In the years studied, 556 patients underwent a pelvic angiogram to evaluate for pelvic arterial hemorrhage associated with pelvic fractures. Among these, 42 (7.5%) patients underwent a second angiogram for suspected recurrent hemorrhage. In comparison to the initial angiogram, the source of bleeding on the repeat angiogram occurred at a new bleeding site in 68%, at a previously embolized site in 18%, and both in 14%. Significant risk factors for recurrent pelvic arterial hemorrhage included hypotension or transfusion of >2 U of blood per hour before the initial angiogram, pubic symphysis widening, and more than two injured arteries requiring embolization (p < 0.05).

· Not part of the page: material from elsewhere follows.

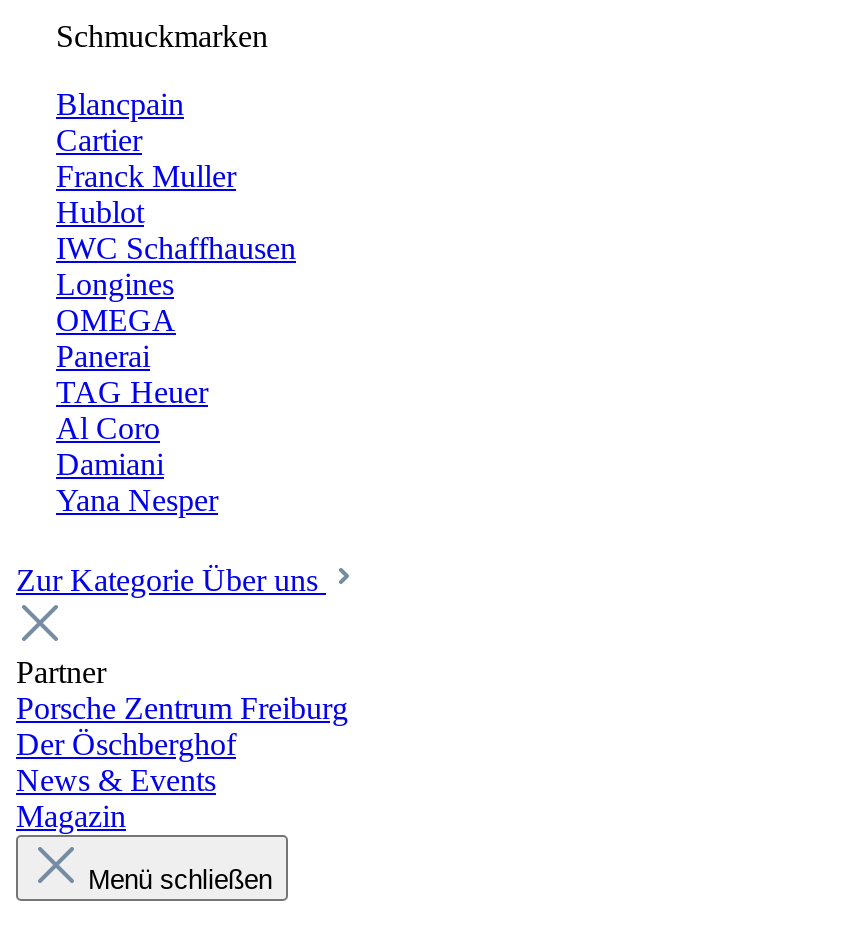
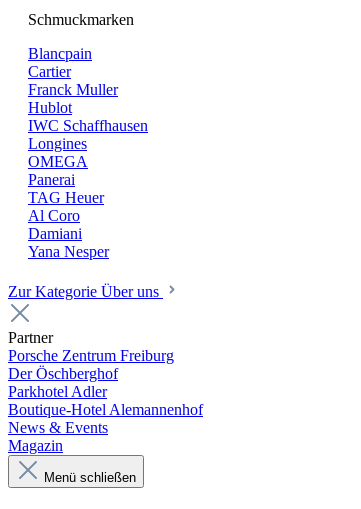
+ Parkhotel Adler
+ Boutique-Hotel Alemannenhof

Of these, more than two injured arteries requiring embolization (odds ratio, 16.0; 95% confidence interval, 2.9–88) and transfusion of >2 U of blood per hour (odds ratio, 6.9; 95% confidence interval,1.9–25) were independent predictors of recurrent hemorrhage.

Conclusion:

Angiographic control of traumatic pelvic arterial hemorrhage is highly successful. However, recurrent pelvic arterial hemorrhage does occur. We identified a subgroup of patients with pelvic fractures who are at increased risk of recurrent pelvic arterial hemorrhage and should be considered for early repeat angiography for signs of ongoing hemorrhage.